I decided to try my hand at creating a speaker testing program that uses Farina's approach. As of late last night I managed to get a LabVIEW-based program working, and the whole idea seems pretty slick. However, since I haven't yet had time to apply it while actually designing a speaker I wondered if there are down sides that I haven't thought of or encountered yet. Does anyone else have any experience with Farina's technique? Is there a good reason it hasn't taken the speaker testing world by storm?

Few
 
I don't know of any commercial packages that implement it directly, but there are several DIY versions that have floated around. I think Ed Wildgoose has a semi-portable version using either rtaudio or portaudio on his site (duffroomcorrection.com).

I had a partial implementation using BruteFIR, although I never quite got it automated - I had to manually select out the impulse from the resultant de-convolution, and didn't automatically compute distortion.

I agree though - very slick, and I'm surprised that it's not used more.
 
Thanks, I hadn't seen the approaches either of you mentioned. Very interesting. I'll probably continue on what seems to be becoming a quest to create DIY speaker testing software for DIY speaker design (where does it end??) but it's reassuring to know others have found this path worth pursuing.

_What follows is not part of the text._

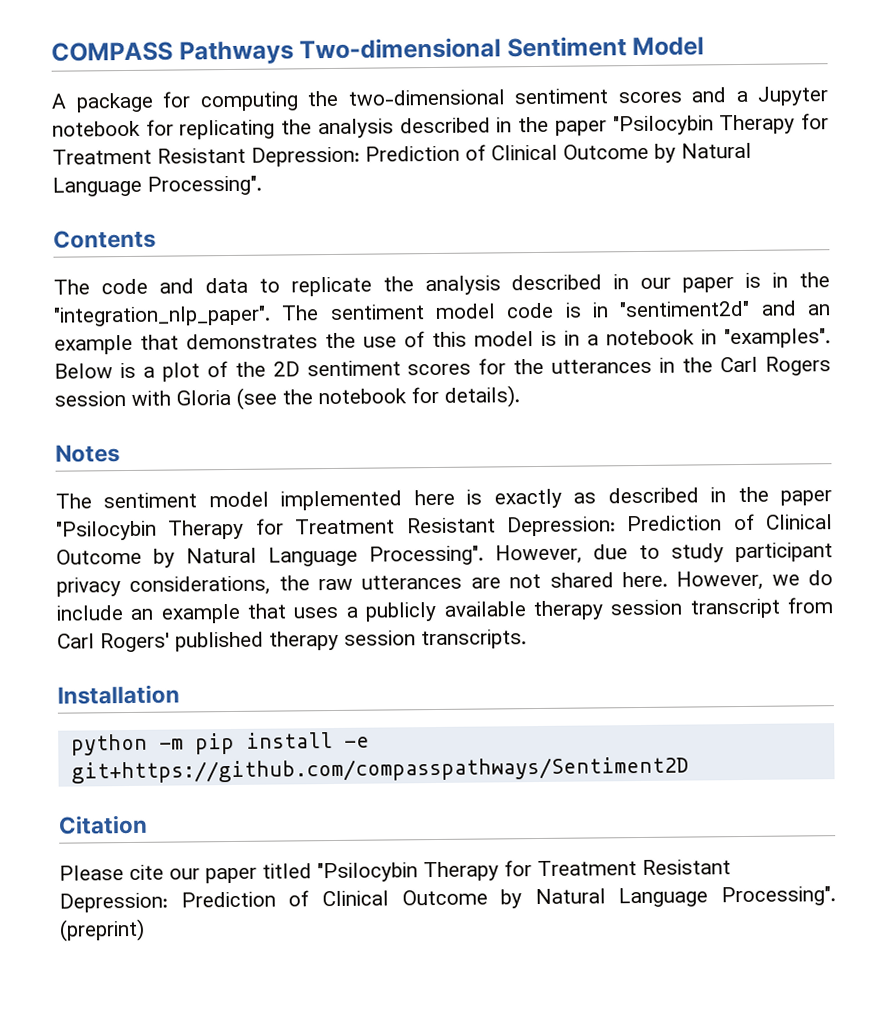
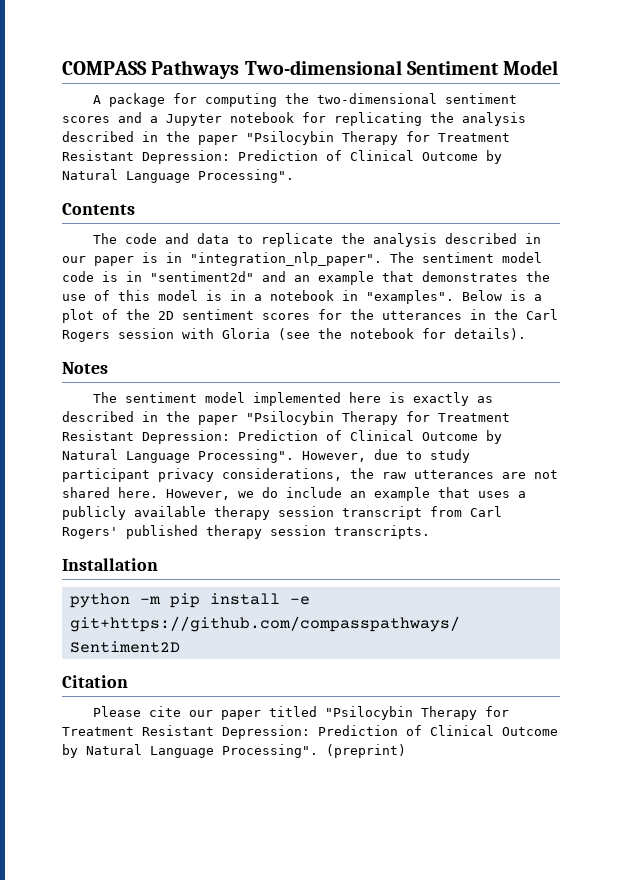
[799,272,831,288] the -> (182, 257) none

I take it neither of you (neither dwk123 nor houstonian) have found some fundamental flaw that suggests I shouldn't waste my time with the Farina approach?

My next step is to automate the process of calculating the SPLs associated with the first few harmonic distortion products. I was encouraged to find that the impulse responses for each of the harmonics show up right where Farina's work predicted. I'm (naively?) hopeful that that will make the automation process easier than it would be otherwise. It'd be pretty cool to have a series of harmonic distortion measurements automatically generated every time I do what otherwise would have been a simple frequency response measurement. Anybody know a way also to extract a single coefficient that expresses how good the speaker will sound? That sure would simplify the process.:)
 
Originally posted by Few Anybody know a way also to extract a single coefficient that expresses how good the speaker will sound?
I'm not sure such coefficient exists at all.

BTW, which platform (Linux, win32, other) will be used in your program? The thing is, 'qloud' has the only Linux-specific class, if I remember (as author) well, and your can try to migrate the app to win32, as all other things are cross-platform (Linux/win32).

As for commercial apps, ARTA (win32 app) can use Farina's method.
 
Yeah, the "good sound coefficient" was a weak attempt at a joke. It's just as well that no such thing exists--it would take all the fun out of it.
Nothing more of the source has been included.